* WHAT THE TASK ASKS
Restate only the tail of the data below, starting at the line that contains "Mirage Short Thunder" and including the last line, word for word.

* DATA TO EXAMINE
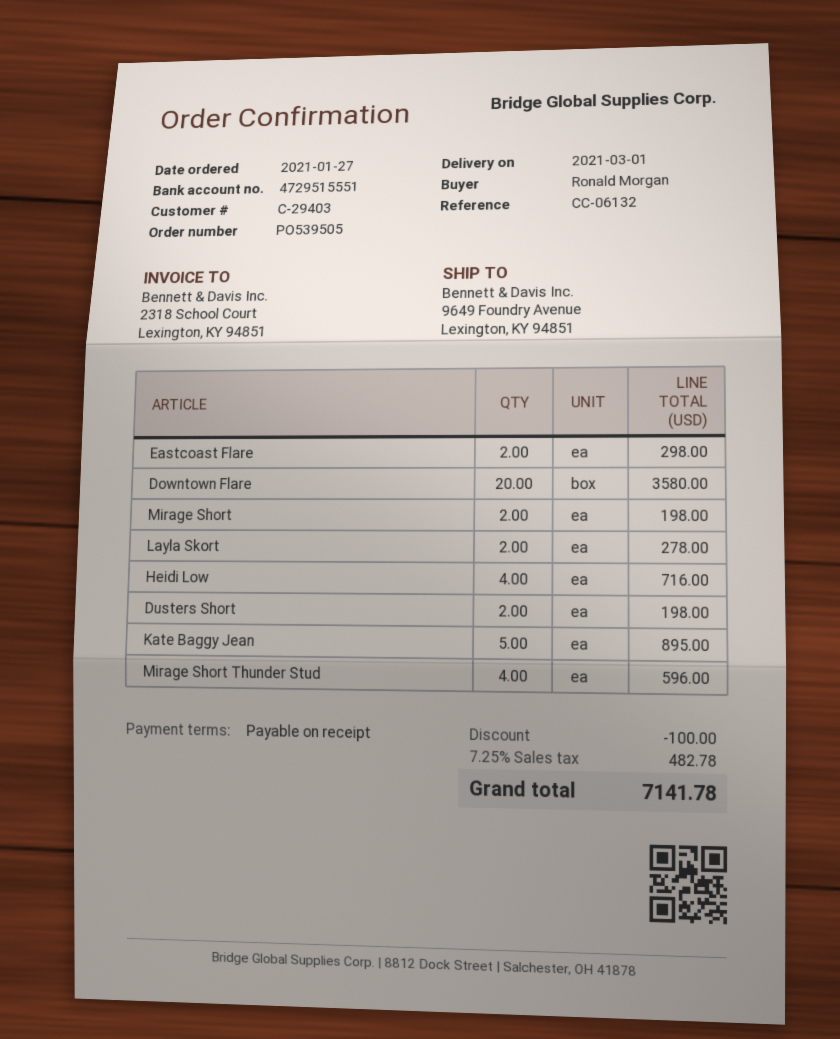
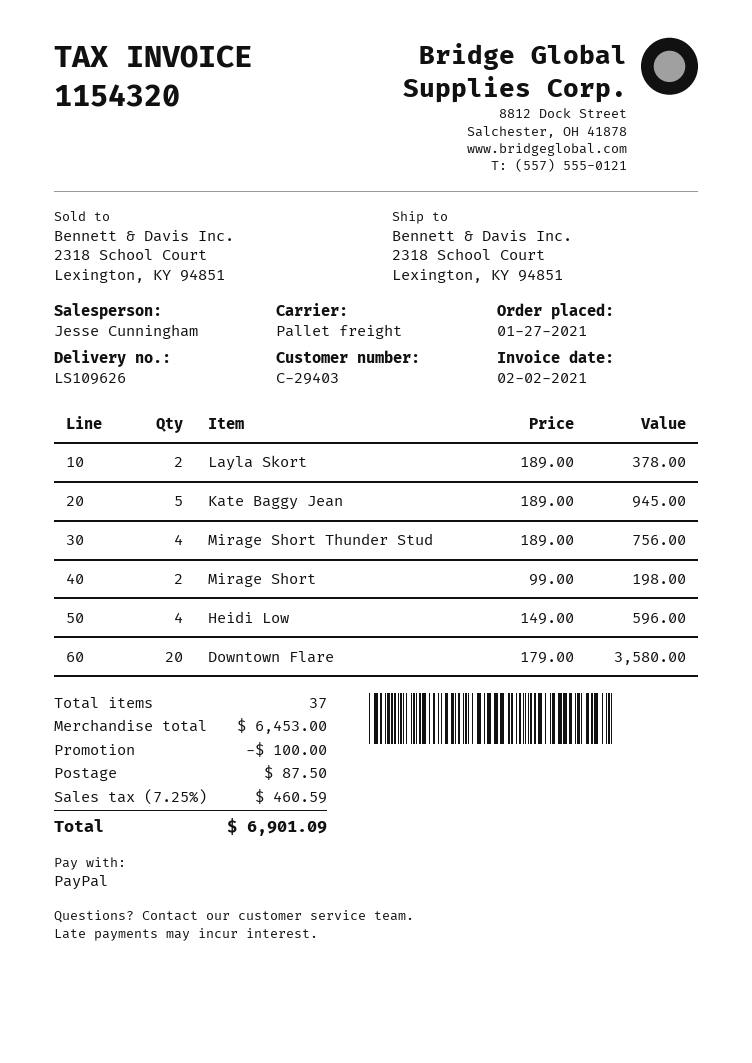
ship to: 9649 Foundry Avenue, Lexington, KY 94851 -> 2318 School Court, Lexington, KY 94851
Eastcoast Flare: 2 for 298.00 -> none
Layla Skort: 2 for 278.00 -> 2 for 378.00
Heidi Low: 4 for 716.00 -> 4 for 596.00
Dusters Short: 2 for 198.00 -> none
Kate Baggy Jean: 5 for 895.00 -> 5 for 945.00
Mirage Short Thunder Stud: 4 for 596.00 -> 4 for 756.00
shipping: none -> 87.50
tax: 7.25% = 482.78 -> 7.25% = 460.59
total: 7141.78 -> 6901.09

* SOLUTION
Mirage Short Thunder Stud: 4 for 596.00 -> 4 for 756.00
shipping: none -> 87.50
tax: 7.25% = 482.78 -> 7.25% = 460.59
total: 7141.78 -> 6901.09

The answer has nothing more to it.